Locals at Peru's Comunidad Nativa Tres Esquinas have actually known about the unique frog for a long time, but it has remained elusive to scientists, Pensoft Publishers noted on its blog. One of the locals' names for the creature is "rana danta" or "tapir frog" because of its head profile's resemblance to the tapir. The Amazon Tapir is locally known as "danta."

In particular, the frog's head is quite similar in shape to that of the tapir's nose trunk. Its smooth, brownish skin also gives it a rather chocolatey appearance.

According to the researchers, whose work describing the species was recently published in Evolutionary Systematics, frogs in the microhylid genus Synapturanus have been "scarcely studied" because of their burrowing habits. As such, "their diversity is likely underestimated."

"These frogs are really hard to find, and that leads to them being understudied," Michelle Thompson of the Keller Science Action Center at Chicago's Field Museum, one of the study's authors, noted, as per the blog.

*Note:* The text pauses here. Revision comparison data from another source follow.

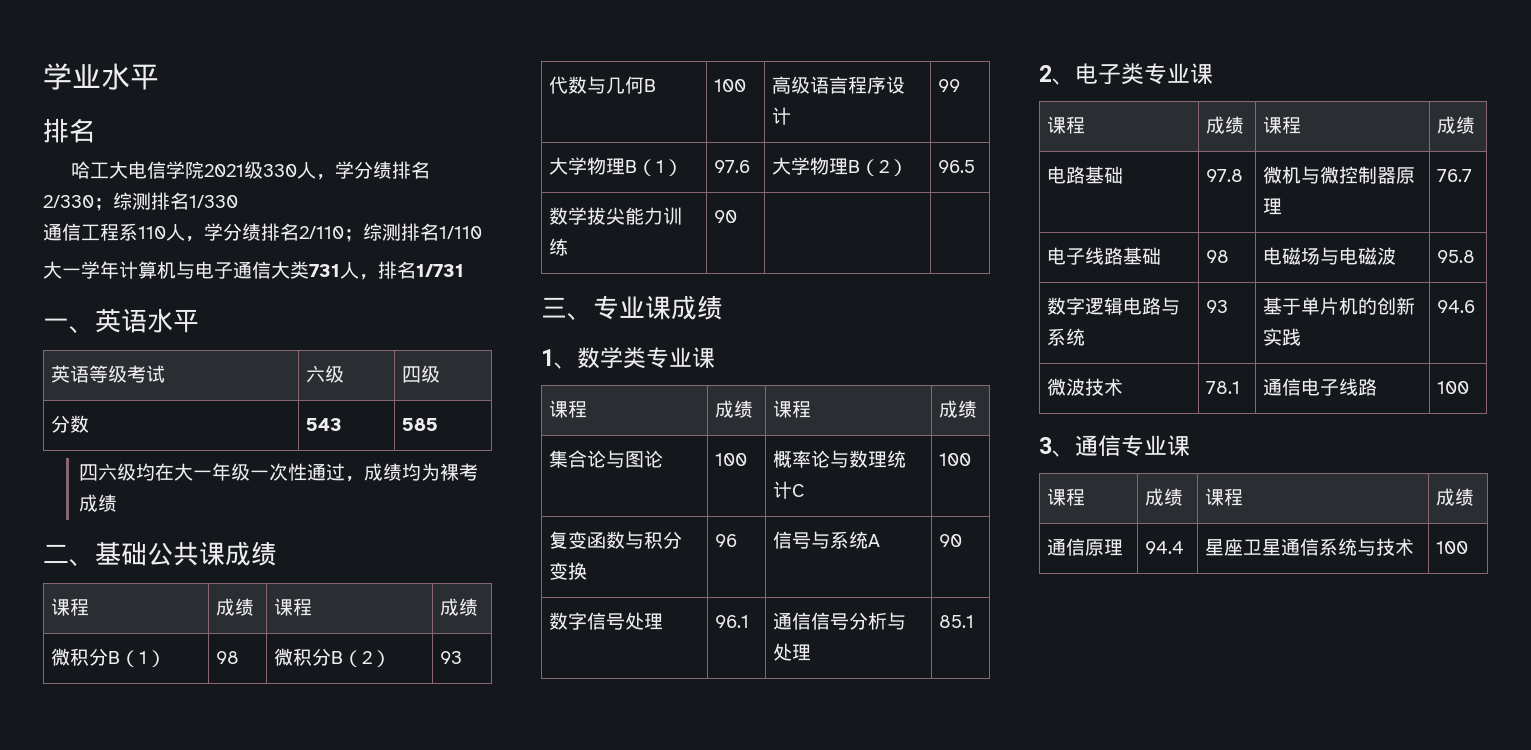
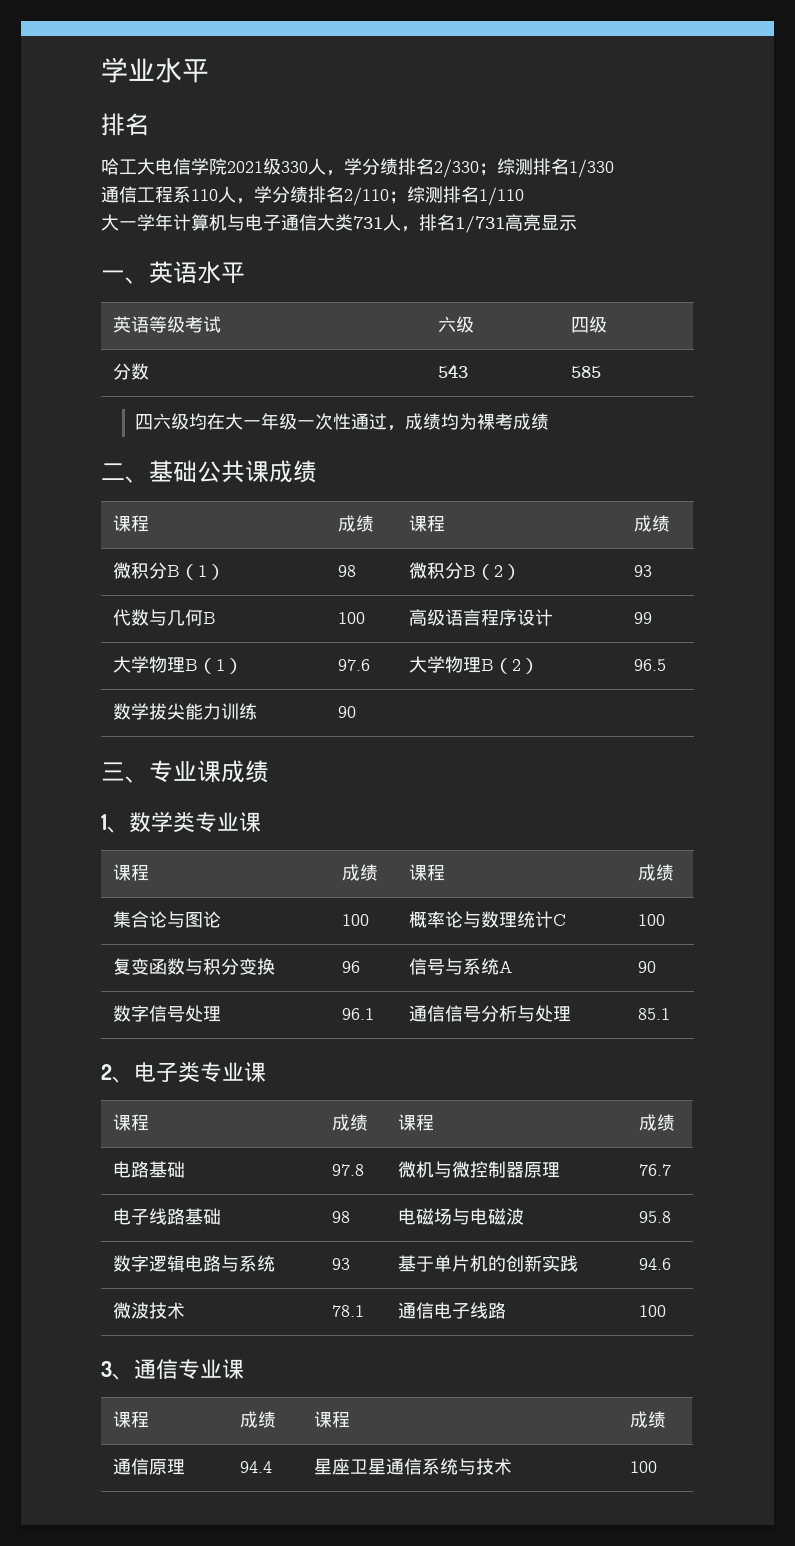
- 大一学年计算机与电子通信大类731人，排名1/731
+ 大一学年计算机与电子通信大类731人，排名1/731高亮显示

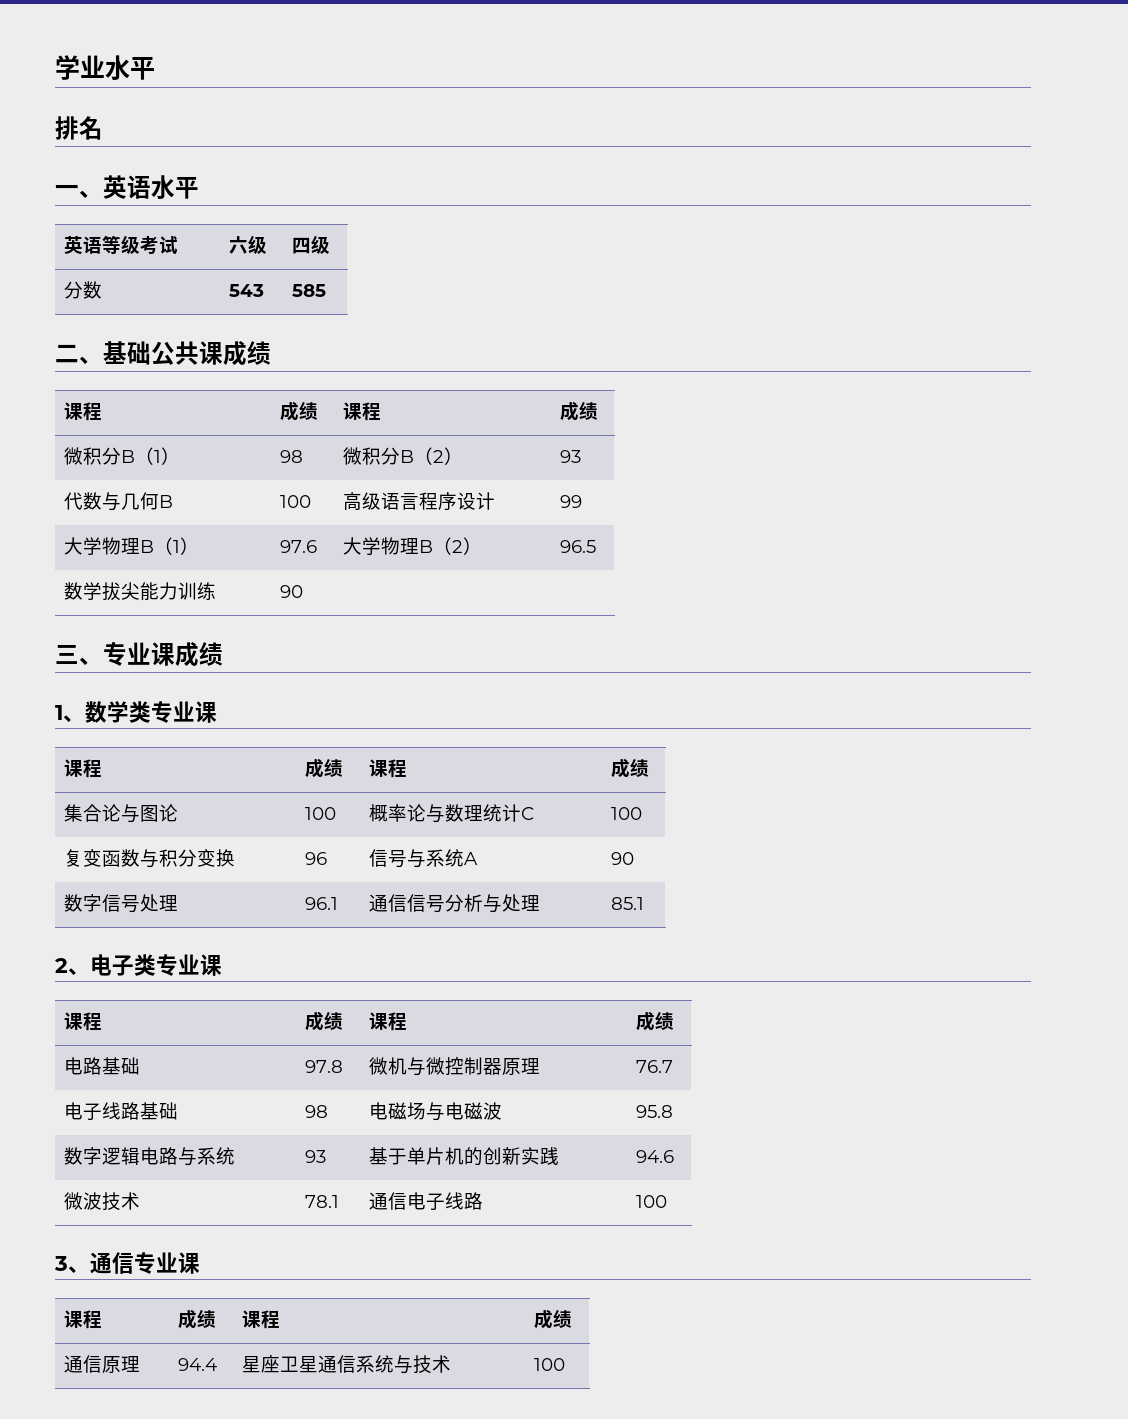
- 哈工大电信学院2021级330人，学分绩排名2/330；综测排名1/330
- 通信工程系110人，学分绩排名2/110；综测排名1/110
- 大一学年计算机与电子通信大类731人，排名1/731高亮显示
- 四六级均在大一年级一次性通过，成绩均为裸考成绩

The researchers finally got a breakthrough with the help of local guides who were already familiar with the frogs. During the expedition to "fill the knowledge gap of herpetofauna diversity," the researchers were taken to peatlands, where they searched at night when the frogs were said to be the most active.

Although the frogs were difficult to see because they live underground, the researchers could hear the noise they were making.

"After a few hours, one hopped out of his little burrow, and we were screaming, 'Somebody grab it!'" Thompson said, as per Pensoft Publishers.

Upon analysis of the frogs' DNA as well as the sound of their calls, the researchers confirmed that the tapir-looking frog is, indeed, a new species in the Synapturanus genus. The researchers named it the Synapturanus danta, referring to its resemblance to the Amazon Tapir.

Germán Chávez of Peru's Instituto Peruano de Herpetología , the study's first author, shared photos of the frog as well as a recording of its call.

"Frogs of this genus are spread throughout the Amazon, but since they live underground and can't get very far by digging, the ranges each species is distributed in are fairly small," Chávez said, according to the blog. "Since we found this new species in Amazon peatland, it wouldn't be strange for it to be restricted to this environment."

Thompson said the creatures are likely an important part of their underground ecosystem.

Chávez further noted that they may be indicators of healthy peatlands. However, further studies will be needed to understand the species better.

"Currently, there is minimal deforestation affecting the peatlands around the type locality," the researchers wrote. "Given that only three specimens are known, there is large uncertainty in the distribution and population status of this species. Therefore, we suggest the IUCN Red List category of Data Deficient."